- Directed by: M. Krishnan Nair
- Written by: Joseph Kunnassery J. C. George (dialogues)
- Screenplay by: J. C. George
- Produced by: Joly Paulson
- Starring: Venu Nagavally Mammootty Jagathy Sreekumar Prameela
- Cinematography: Anandakuttan
- Edited by: MN Appu
- Music by: Raveendran
- Production company: Metro Movies
- Distributed by: Metro Movies
- Release date: 2 August 1985;
- Country: India
- Language: Malayalam

= Puzhayozhukum Vazhi =

Puzhayozhukum Vazhi is a 1985 Indian Malayalam film, directed by M. Krishnan Nair and produced by Joly Paulson. The film stars Venu Nagavally, Mammootty, Jagathy Sreekumar and Prameela in the lead roles.

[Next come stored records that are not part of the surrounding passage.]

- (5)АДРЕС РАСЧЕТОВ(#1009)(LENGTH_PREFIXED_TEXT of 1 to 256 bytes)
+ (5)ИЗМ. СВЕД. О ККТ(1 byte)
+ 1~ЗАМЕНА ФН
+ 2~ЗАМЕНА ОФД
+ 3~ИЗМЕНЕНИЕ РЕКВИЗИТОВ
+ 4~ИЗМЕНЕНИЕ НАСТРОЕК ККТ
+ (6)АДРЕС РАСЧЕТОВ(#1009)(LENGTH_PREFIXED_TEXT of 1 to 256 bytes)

The film has a musical score by Raveendran.

== Plot ==
The movie starts with the intro of the college. Hari is a fan of poems and poets. He is also a poet. Rema is impressed with his voice and music, but she never says so directly. Even Hari too loved her. Meanwhile, Gopan tries his best to trap her, but she is not that type of girl. Gopan gets nervous when he sees her with Hari. He sets up plans to put a boundary in between them. Gopan challenges Hari that he will have her in his hotel room. He sets up a mimic and deceives Hari. Hari feels disappointed and starts to drink liquor. But later he understands the reality and apologizes to her. One day, Rema goes to see his friend's boyfriend to convey a message. Hari sees her and loses all his hope, because he knows about him. He skips from the affair and goes home. Gopan tries to molest her before the college days are over in his hotel room, but she escapes.

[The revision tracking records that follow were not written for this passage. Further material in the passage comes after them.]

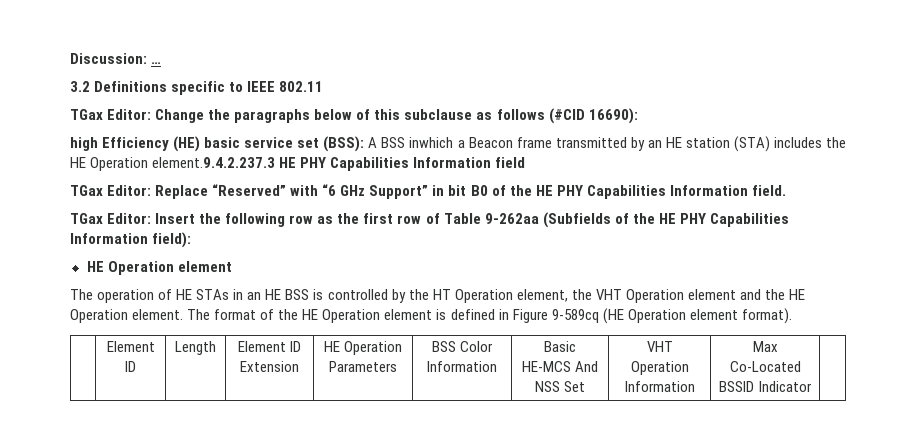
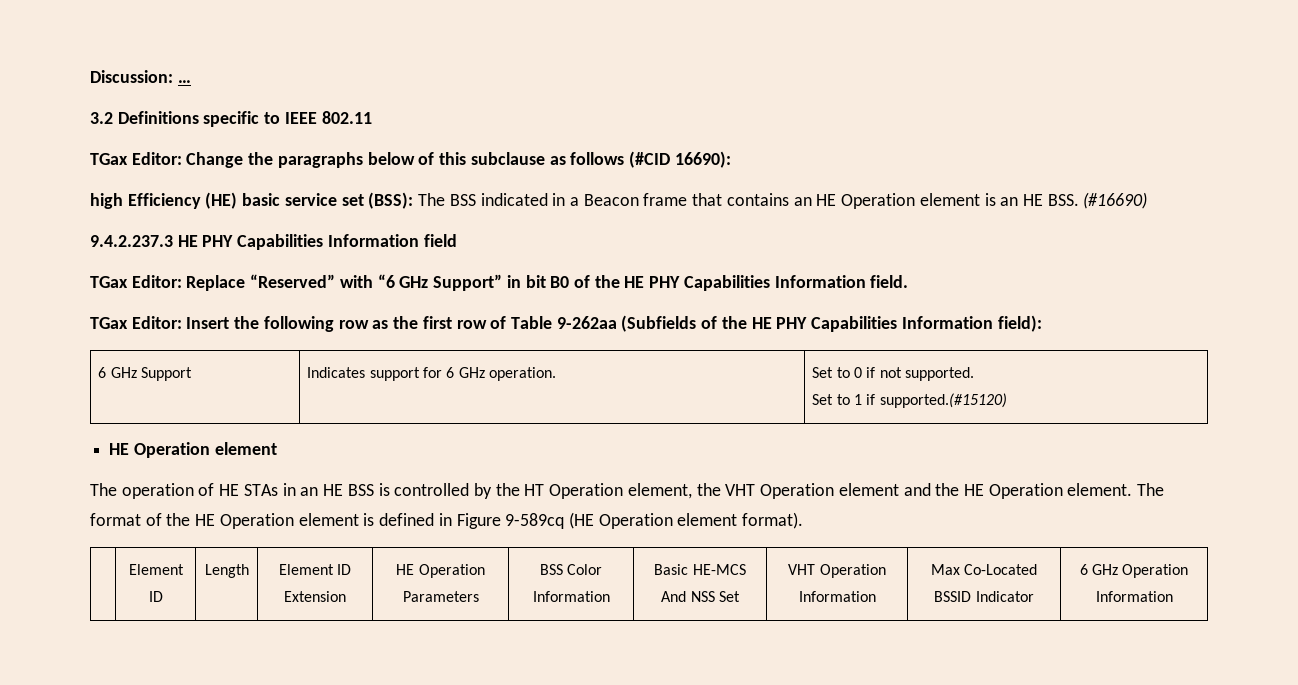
- high Efficiency (HE) basic service set (BSS): A BSS inwhich a Beacon frame transmitted by an HE station (STA) includes the HE Operation element.9.4.2.237.3 HE PHY Capabilities Information field
+ high Efficiency (HE) basic service set (BSS): The BSS indicated in a Beacon frame that contains an HE Operation element is an HE BSS. (#16690)
+ 9.4.2.237.3 HE PHY Capabilities Information field
+ 6 GHz Support | Indicates support for 6 GHz operation. | Set to 0 if not supported.
+ Set to 1 if supported.(#15120)
- | Element ID | Length | Element ID Extension | HE Operation Parameters | BSS Color Information | Basic HE-MCS And NSS Set | VHT Operation Information | Max Co-Located BSSID Indicator |
+ | Element ID | Length | Element ID Extension | HE Operation Parameters | BSS Color Information | Basic HE-MCS And NSS Set | VHT Operation Information | Max Co-Located BSSID Indicator | 6 GHz Operation Information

Then the story fast forwards about two years. Gopan has gone to the Gulf. He came back as a business hunk. Hari has refused all proposals because his mind is filled with Rema. Upon his mother's pressure, he goes and sees a girl. Accidentally that is Rema. Hari decides to marry her. Things change fast and Hari eventually forgets the past and they have a pretty good married life. Aravindan and family were his neighbor. When all is going fine, one day the dark knight comes into Rema's life again. It is Gopan. Rema is terribly worried as to what may happen to her life. So what may happen to Rema's life? Is Gopan still a rogue?

==Cast==
- Venu Nagavally as Hari
- Mammootty as Gopan
- Jagathy Sreekumar
- Prameela
- Ambika as Rema
- Anuradha
- Lalu Alex as Aravindan

==Soundtrack==
The music was composed by Raveendran and the lyrics were written by Rappal Sukumaramenon and Poovachal Khader.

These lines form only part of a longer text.